(Structured diff data)
------------------------------------
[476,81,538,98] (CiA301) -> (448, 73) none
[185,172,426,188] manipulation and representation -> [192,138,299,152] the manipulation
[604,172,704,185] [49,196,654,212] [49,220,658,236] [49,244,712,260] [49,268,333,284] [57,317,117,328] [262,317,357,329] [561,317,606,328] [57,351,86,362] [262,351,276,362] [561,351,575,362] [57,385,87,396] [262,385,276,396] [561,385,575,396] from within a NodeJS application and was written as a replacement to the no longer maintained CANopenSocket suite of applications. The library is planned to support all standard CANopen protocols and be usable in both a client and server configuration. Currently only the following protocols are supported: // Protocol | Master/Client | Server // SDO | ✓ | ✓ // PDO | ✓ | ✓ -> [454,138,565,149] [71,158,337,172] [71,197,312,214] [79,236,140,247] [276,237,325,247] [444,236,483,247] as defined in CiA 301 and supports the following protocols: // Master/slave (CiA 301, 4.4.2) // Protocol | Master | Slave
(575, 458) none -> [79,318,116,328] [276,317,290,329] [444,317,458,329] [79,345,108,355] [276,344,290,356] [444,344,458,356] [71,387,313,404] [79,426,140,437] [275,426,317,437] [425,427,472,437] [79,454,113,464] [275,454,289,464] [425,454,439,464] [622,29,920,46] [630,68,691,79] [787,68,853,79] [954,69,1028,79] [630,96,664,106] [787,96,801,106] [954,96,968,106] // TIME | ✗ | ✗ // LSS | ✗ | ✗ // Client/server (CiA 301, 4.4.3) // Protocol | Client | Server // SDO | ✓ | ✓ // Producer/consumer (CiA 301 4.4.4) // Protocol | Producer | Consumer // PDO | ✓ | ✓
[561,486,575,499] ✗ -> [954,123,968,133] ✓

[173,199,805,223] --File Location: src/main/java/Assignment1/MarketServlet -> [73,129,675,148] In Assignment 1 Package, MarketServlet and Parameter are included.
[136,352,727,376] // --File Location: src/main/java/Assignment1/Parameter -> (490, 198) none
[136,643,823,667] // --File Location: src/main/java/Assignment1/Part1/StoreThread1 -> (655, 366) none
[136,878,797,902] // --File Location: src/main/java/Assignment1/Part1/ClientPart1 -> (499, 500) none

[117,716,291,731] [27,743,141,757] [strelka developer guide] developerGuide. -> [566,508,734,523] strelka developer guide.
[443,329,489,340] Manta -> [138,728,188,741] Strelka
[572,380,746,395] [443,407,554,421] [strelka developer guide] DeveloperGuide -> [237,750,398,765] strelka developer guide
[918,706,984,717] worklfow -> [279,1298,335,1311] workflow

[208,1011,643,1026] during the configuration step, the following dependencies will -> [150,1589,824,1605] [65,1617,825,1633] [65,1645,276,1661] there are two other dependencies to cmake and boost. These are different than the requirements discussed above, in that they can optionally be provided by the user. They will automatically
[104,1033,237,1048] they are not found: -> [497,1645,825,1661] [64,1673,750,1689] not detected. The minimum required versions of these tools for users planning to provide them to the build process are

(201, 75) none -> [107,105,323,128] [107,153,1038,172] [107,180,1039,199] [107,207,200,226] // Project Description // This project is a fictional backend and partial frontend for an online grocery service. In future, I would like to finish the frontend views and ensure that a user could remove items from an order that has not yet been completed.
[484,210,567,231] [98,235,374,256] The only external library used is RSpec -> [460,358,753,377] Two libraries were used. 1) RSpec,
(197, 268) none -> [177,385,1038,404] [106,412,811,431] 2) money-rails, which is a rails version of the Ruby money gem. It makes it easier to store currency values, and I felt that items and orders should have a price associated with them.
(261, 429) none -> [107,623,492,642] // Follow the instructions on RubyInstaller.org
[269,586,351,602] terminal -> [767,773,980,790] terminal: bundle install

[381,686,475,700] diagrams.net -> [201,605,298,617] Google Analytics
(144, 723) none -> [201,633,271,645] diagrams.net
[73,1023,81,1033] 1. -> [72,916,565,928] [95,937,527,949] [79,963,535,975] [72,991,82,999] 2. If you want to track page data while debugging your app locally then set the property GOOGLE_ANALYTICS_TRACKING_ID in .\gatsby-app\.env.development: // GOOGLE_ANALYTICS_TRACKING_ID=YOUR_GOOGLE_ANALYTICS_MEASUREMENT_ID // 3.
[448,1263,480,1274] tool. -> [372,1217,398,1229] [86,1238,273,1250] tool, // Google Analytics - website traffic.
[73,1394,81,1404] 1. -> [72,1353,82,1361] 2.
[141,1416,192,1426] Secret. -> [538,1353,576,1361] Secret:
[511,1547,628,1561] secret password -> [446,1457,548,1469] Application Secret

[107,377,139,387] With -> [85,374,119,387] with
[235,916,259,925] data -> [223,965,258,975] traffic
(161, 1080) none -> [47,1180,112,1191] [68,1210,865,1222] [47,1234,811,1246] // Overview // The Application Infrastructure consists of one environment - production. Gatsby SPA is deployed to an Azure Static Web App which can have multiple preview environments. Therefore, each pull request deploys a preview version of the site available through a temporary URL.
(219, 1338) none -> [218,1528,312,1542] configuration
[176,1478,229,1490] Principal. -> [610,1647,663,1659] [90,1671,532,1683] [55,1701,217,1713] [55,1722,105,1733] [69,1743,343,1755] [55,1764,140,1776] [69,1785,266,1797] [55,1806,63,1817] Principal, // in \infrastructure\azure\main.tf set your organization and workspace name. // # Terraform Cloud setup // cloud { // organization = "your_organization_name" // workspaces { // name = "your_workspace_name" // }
------------------------------------
WHAT THE TASK ASKS: Reproduce exactly the line that contains "[511,1547,628,1561] secret password" together with each line after it to the end of the entries; include no other lines.

EXPECTED OUTPUT:
[511,1547,628,1561] secret password -> [446,1457,548,1469] Application Secret

[107,377,139,387] With -> [85,374,119,387] with
[235,916,259,925] data -> [223,965,258,975] traffic
(161, 1080) none -> [47,1180,112,1191] [68,1210,865,1222] [47,1234,811,1246] // Overview // The Application Infrastructure consists of one environment - production. Gatsby SPA is deployed to an Azure Static Web App which can have multiple preview environments. Therefore, each pull request deploys a preview version of the site available through a temporary URL.
(219, 1338) none -> [218,1528,312,1542] configuration
[176,1478,229,1490] Principal. -> [610,1647,663,1659] [90,1671,532,1683] [55,1701,217,1713] [55,1722,105,1733] [69,1743,343,1755] [55,1764,140,1776] [69,1785,266,1797] [55,1806,63,1817] Principal, // in \infrastructure\azure\main.tf set your organization and workspace name. // # Terraform Cloud setup // cloud { // organization = "your_organization_name" // workspaces { // name = "your_workspace_name" // }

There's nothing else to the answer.